» TASK GOAL: Among the lines of the records, please find those that contain the word "space" and copy them.

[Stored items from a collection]
• • • • • • •

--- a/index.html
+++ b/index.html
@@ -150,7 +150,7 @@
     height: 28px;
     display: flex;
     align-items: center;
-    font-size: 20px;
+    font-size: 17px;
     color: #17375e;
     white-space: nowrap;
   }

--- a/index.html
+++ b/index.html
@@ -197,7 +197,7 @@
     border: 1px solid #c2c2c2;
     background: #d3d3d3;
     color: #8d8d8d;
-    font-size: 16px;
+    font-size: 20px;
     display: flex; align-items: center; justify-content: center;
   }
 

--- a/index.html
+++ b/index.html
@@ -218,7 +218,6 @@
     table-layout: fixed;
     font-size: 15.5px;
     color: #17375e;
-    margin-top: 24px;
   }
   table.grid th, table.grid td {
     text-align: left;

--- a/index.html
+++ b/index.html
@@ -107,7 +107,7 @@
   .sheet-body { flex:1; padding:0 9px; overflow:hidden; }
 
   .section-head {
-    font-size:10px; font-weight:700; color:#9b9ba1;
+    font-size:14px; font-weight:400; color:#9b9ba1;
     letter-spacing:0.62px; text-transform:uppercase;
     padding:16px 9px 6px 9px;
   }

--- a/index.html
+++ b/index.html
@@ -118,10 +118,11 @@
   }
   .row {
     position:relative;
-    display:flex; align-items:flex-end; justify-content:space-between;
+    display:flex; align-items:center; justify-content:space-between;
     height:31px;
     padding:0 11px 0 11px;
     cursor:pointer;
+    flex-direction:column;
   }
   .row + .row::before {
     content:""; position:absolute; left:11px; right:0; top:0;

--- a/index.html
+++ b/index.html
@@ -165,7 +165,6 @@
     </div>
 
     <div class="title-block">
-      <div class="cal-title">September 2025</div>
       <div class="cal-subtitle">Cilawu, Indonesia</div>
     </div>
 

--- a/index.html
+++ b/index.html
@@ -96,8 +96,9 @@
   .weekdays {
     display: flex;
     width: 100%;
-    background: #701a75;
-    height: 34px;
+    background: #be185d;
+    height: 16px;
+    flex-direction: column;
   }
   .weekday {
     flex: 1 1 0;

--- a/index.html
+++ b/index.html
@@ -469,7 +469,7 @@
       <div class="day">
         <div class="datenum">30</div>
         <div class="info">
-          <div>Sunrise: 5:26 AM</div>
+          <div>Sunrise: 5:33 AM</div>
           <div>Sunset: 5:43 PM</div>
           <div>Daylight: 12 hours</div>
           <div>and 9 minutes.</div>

• • • • • • •

» ANSWER FOR THE TASK:
     white-space: nowrap;
-    display:flex; align-items:flex-end; justify-content:space-between;
+    display:flex; align-items:center; justify-content:space-between;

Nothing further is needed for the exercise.